Türkiye'nin dış borçları önünde en büyük risk, 2018 yılında önceki yıllara göre düşmüş olmakla birlikte, cari açığın devam etmesidir.
Dış borçların çevrilmesini zora sokan bir başka gelişme ise döviz girişinin azalmasıdır.
MB verilerine göre Türkiye'ye yabancı sermaye girişi azaldı. Hem doğrudan yabancı yatırımlar sermaye girişi azaldı hem de portföy yatırımları girişi durdu.
2017 yılının Ocak-Kasım ayları arasında yani 11 ayda 39.6 milyar dolar portföy yatırımları girişi oldu. 2018 yılının aynı döneminde ise tersine 1 milyar dolara yakın çıkış oldu.
2018 yılının ilk 11 ayında cari açığın önemli bir kısmı nereden geldiği belli olmayan, ''net hata ve noksan'' kaleminden gelen 19.3 milyar dolar döviz girişi ile karşılanmış. Bunun nereden geldiği önemli değil, ancak nereden gelirse gelsin, kaynağı belirsiz döviz girişi ekonomide kırılganlığı artırır ve güveni düşürür. Ayrıca da sürdürülemez. (Aşağıdaki tablo.)

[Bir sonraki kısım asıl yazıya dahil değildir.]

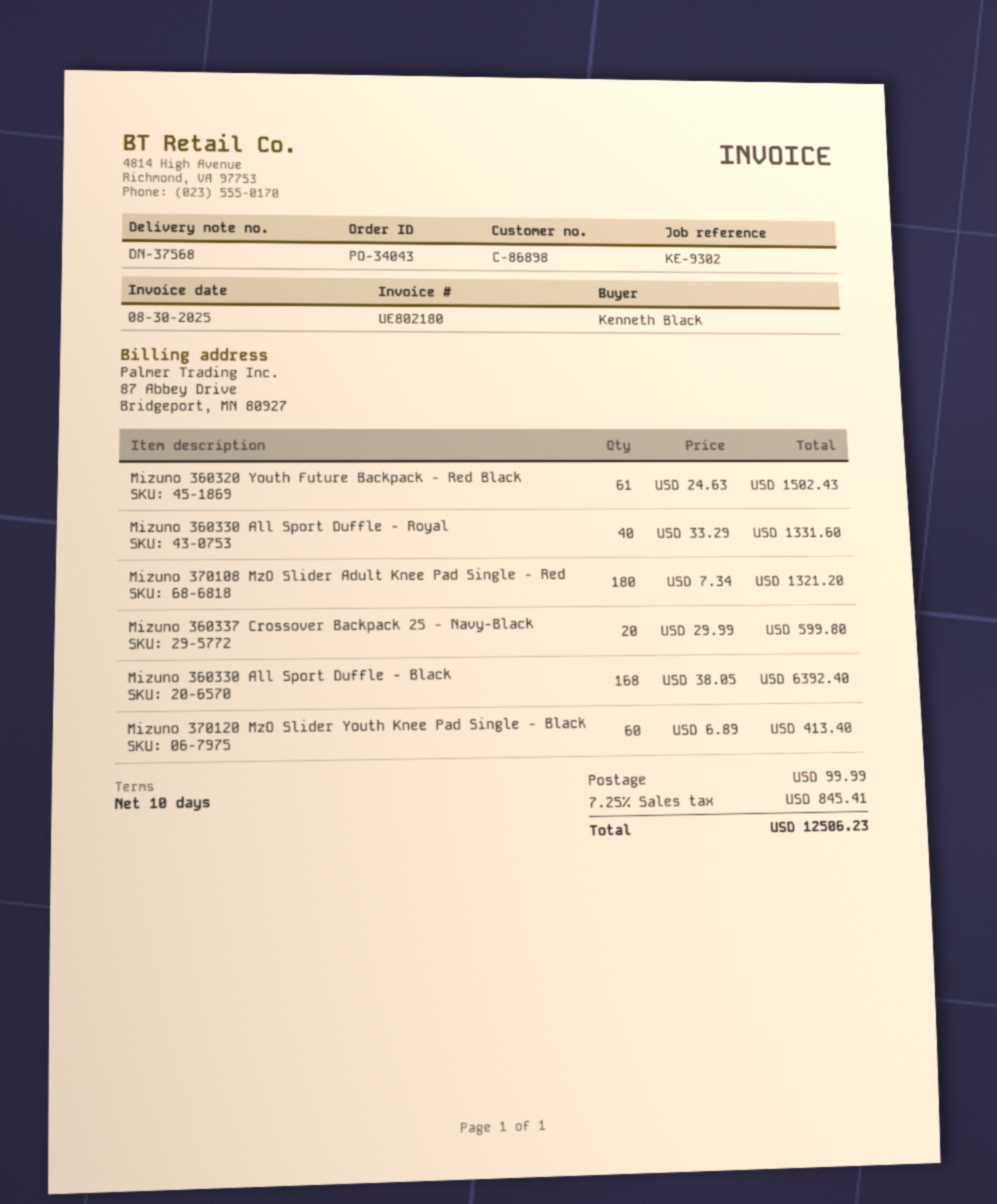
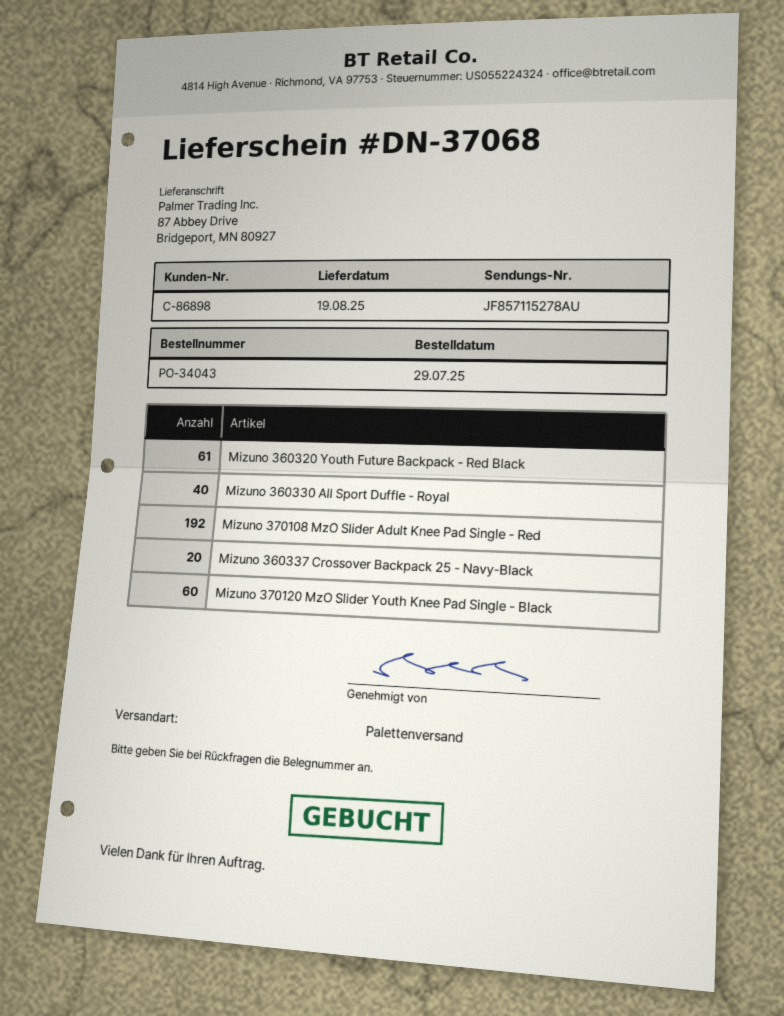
delivery note number: DN-37568 -> DN-37068
Mizuno 370108 MzO Slider Adult Knee Pad Single - Red: 180 -> 192
Mizuno 360330 All Sport Duffle - Black: 168 -> none

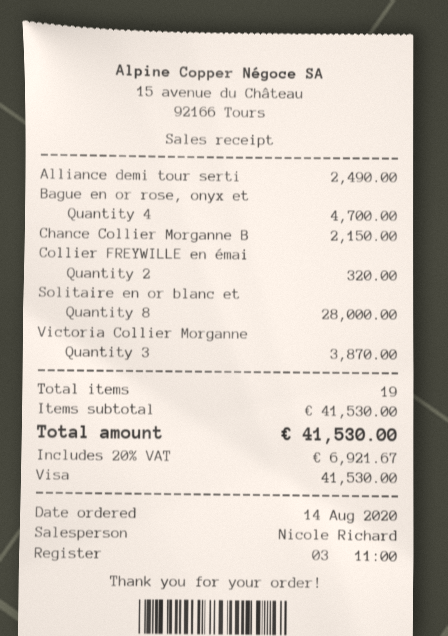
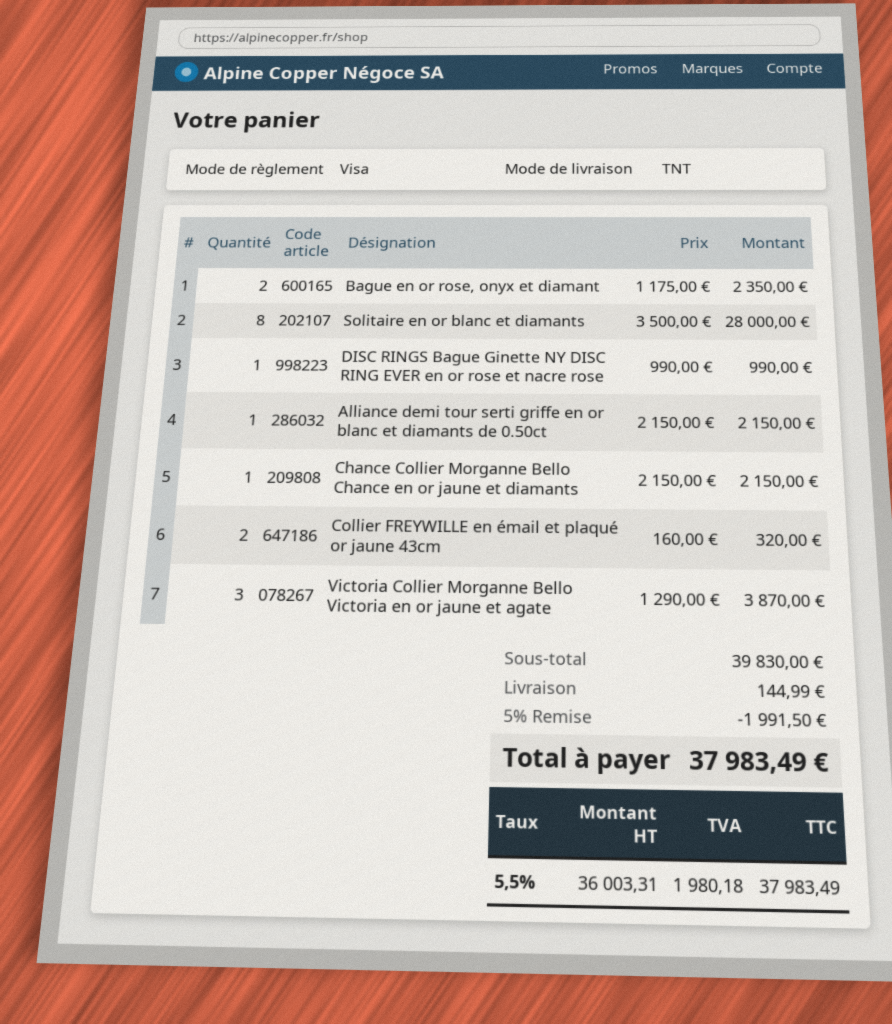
Alliance demi tour serti: 1 for 2490.00 -> 1 for 2150.00
Bague en or rose, onyx et: 4 for 4700.00 -> 2 for 2350.00
DISC RINGS Bague Ginette NY DISC RING EVER en or rose et nacre rose: none -> 1 for 990.00
subtotal: 41530.00 -> 39830.00
discount: none -> 5% = 1991.50
shipping: none -> 144.99
tax: 20% = 6921.67 -> 5.5% = 1980.18
total: 41530.00 -> 37983.49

2- Toplum kriz psikolojisine girdi...
Açıklanan sabit fiyatlarla perakende satış endeksleri 2018 yılında Eylül-Ekim-Kasım aylarında peş peşe, sırasıyla, yüzde 2.9, yüzde 7.4 ve yüzde 6.3 oranında geriledi.
Oysa ki, KOBİ kredileri, esnaf kredileri arttı. Seçim harcamaları arttı. Seçim ekonomisi var. Muhalefet partileri de seçim harcaması yapıyor. Yapılandırmalar oldu. Yani halkın elinde para var ve fakat harcamıyor. Nedeni kriz korkusudur. Kriz beklentisi varsa, krizde sıkıntı çekmesin diye halk harcamalarını kısar.
Kriz psikolojisi, durgunluğu daha da artırır. Birbirini tetikleyen bir sürece dönüşür.
Aslında bütün veriler, daralma yönündedir. Sanayi üretim endeksi de 2018 Kasım ayında bir önceki yıla göre yüzde 6.5 oranında geriledi.
Tüketici güven endekslerine göre, ekonomik durum bugün dünden daha kötü oldu ve gelecek bir yıl içinde ise daha da kötüye gidecektir.
Bütün bu sorunlar, daha ciddi ve kökten çözümler üretmek zorunda olduğumuzu göstermektedir.